Clinical and Biologic Profiles of Patients with Acute Respiratory Distress Syndrome by Prevalence of Chronic Obstructive Pulmonary Disease or Emphysema; A Cohort Study

Author:

Nath Sridesh1,Qurashi Hafiz2,Kitsios Georgios D.3,Bain William3,Suber Tomeka3,Prendergast Niall3,Hensley Matthew3,Schaefer Caitlin4,Zhang Yingze3,Bon Jessica3,McVerry Bryan J.3,Evankovich John3,Shah Faraaz Ali3

Affiliation:

1. Department of Medicine, Division of Pulmonary, and Critical Care Medicine, Downstate Health Sciences University, Brooklyn, NY

2. Department of Medicine, UPMC Health Systems

3. Department of Medicine, Division of Pulmonary, Allergy, Critical Care, and Sleep Medicine, University of Pittsburgh, Pittsburgh, PA

4. Acute Lung Injury and Infection Center of Excellence, University of Pittsburgh, Pittsburgh, PA.

Abstract

Abstract

Introduction: Acute respiratory distress syndrome (ARDS) is a critical care disorder characterized by diffuse lung injury. The impact of pre-existing chronic obstructive pulmonary disease (COPD) or emphysema on ARDS pathogenesis is not well characterized. Methods: Secondary analysis of ARDS patients enrolled in the Acute Lung Injury Registry and Biospecimen Repository at the University of Pittsburgh between June 2012 and September 2021. Patients were categorized into two mutually exclusive groups by the prevalence of COPD or emphysema at the time of ARDS diagnosis.

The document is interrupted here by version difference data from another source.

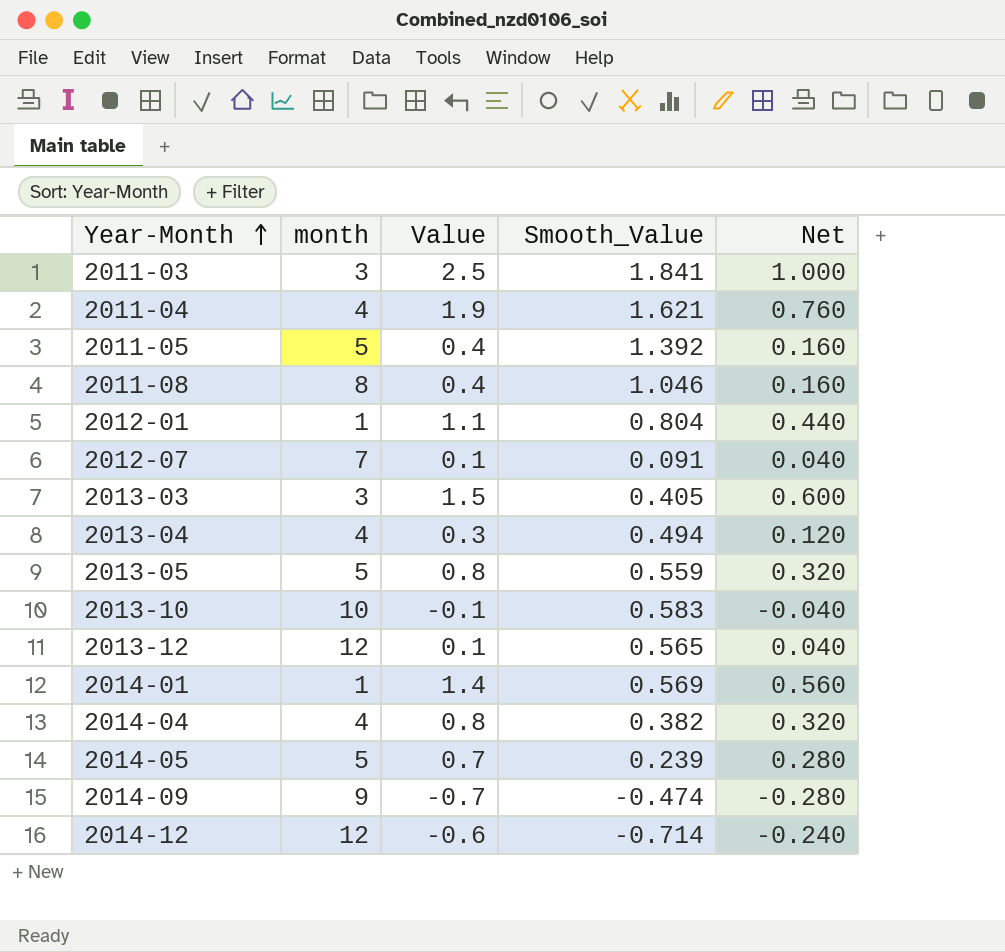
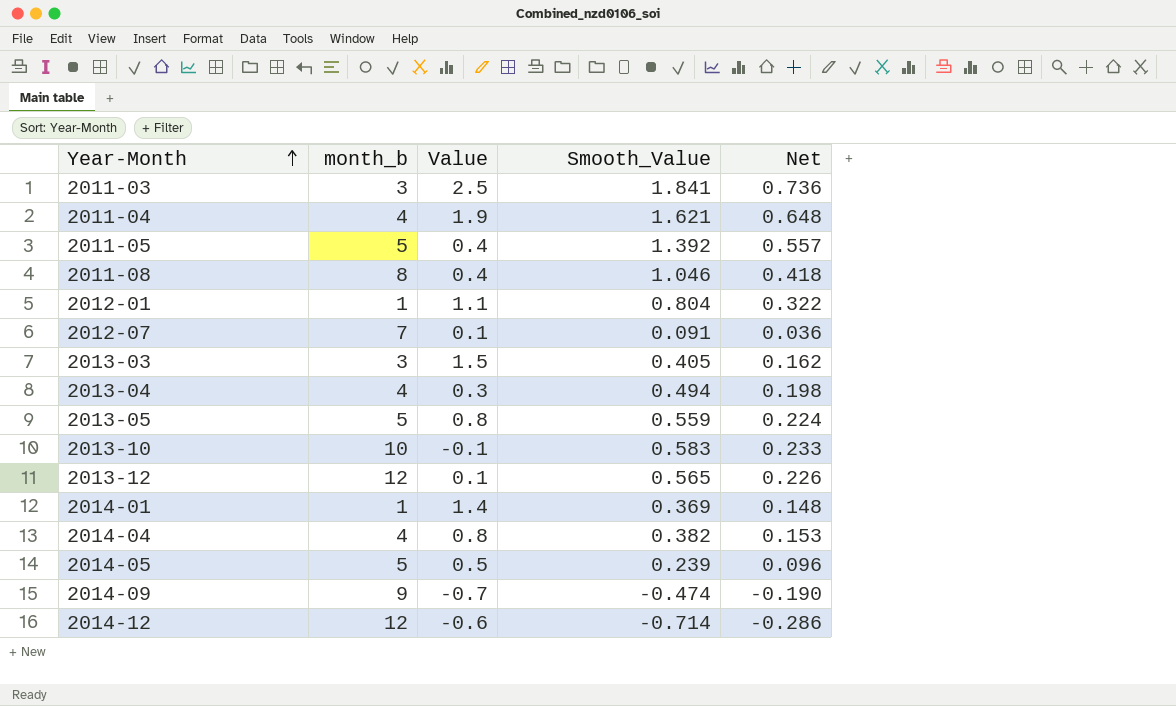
column name: month -> month_b
column Net | formula: [Value] * 0.4 -> [Smooth_Value] * 0.4
2014-01 | Smooth_Value: 0.569 -> 0.369
2014-05 | Value: 0.7 -> 0.5

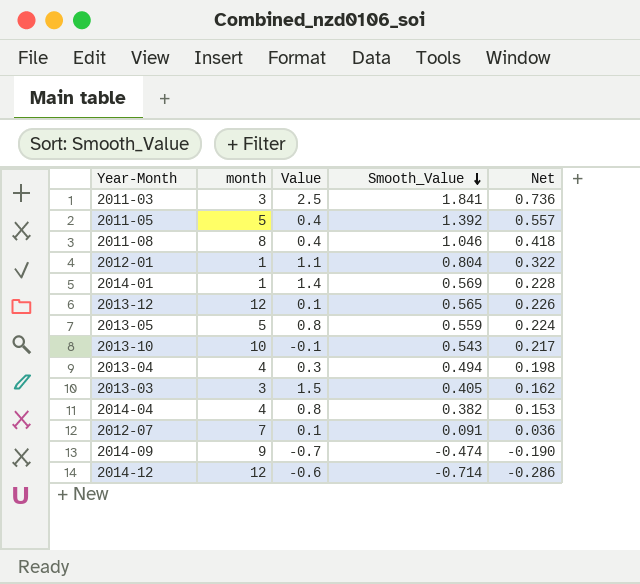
row order: Year-Month ascending -> Smooth_Value descending
column name: month_b -> month
row 2011-04: 4 | 1.9 | 1.621 | 0.648 -> none
row 2014-05: 5 | 0.5 | 0.239 | 0.096 -> none
2014-01 | Smooth_Value: 0.369 -> 0.569
2014-01 | Net: 0.148 -> 0.228
2013-10 | Smooth_Value: 0.583 -> 0.543
2013-10 | Net: 0.233 -> 0.217

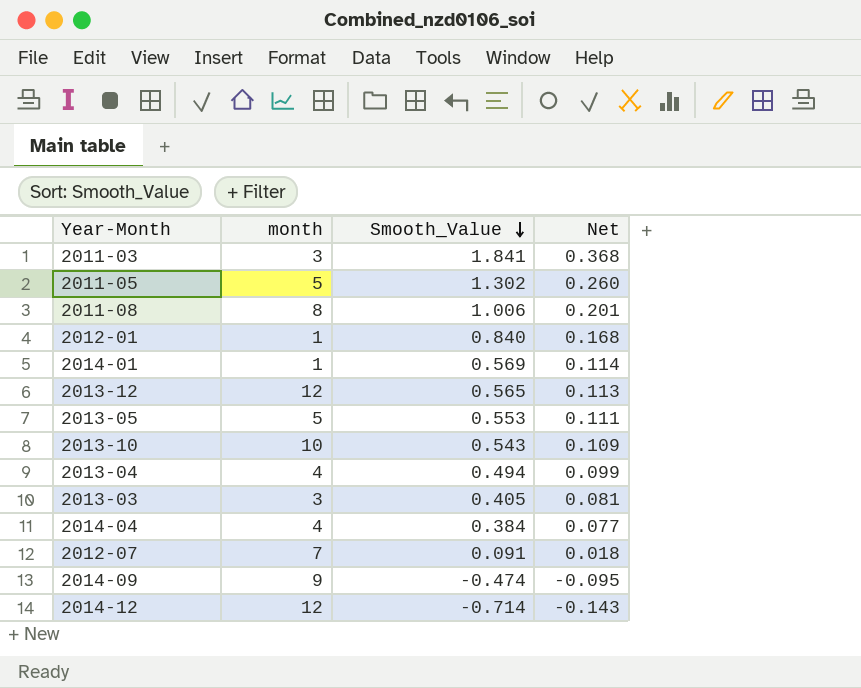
column Value | position: 3 -> none
column Net | formula: [Smooth_Value] * 0.4 -> [Smooth_Value] * 0.2
2011-05 | Smooth_Value: 1.392 -> 1.302
2011-08 | Smooth_Value: 1.046 -> 1.006
2012-01 | Smooth_Value: 0.804 -> 0.840
2013-05 | Smooth_Value: 0.559 -> 0.553
2014-04 | Smooth_Value: 0.382 -> 0.384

The COPD/emphysema group comprised ARDS patients with radiological evidence of emphysema, chart diagnosis of COPD, or both. Demographics, lung mechanics, and clinical outcomes were obtained from the electronic medical record. Host-response biomarkers known to have validated associations with ARDS were previously measured in plasma and lower respiratory tract samples using a customized Luminex assay. Continuous and categorical variables were compared between groups with and without COPD/emphysema. Results: 217 patients with ARDS were included in the study, 57 (27%) had COPD/emphysema. Patients with COPD/emphysema were older (median 62 [interquartile range 55-69] versus 53 [41-64] years, p<0.01), more likely to be male (62% vs 44%, p=0.02) and had a higher prevalence of congestive heart failure (25% vs 4%, p<0.01) compared to patients without COPD/emphysema. Baseline demographics, laboratory parameters, and mechanical ventilatory characteristics were otherwise similar between the two groups. No difference in 90-day mortality was observed between groups; however, patients with COPD/emphysema had shorter duration of intensive care unit (ICU) stay (median 10 [7-18] versus 16 [9-28] days, p=0.04) and shorter duration of mechanical ventilation (median 7 [4-16] vs 12 [6-20] days, p=0.01). Host response biomarkers in serum and lower respiratory tract samples did not significantly differ between groups. Conclusion: ARDS patients with COPD or emphysema had similar respiratory mechanics, host response biomarker profiles, and mortality compared to those without COPD or emphysema but with a shorter median duration of mechanical ventilation and ICU length of stay. Future studies should address differences in clinical and biological responses by disease severity, and should investigate the impact of severity of COPD and emphysema on mechanical ventilation and targeted therapeutic strategies in ARDS.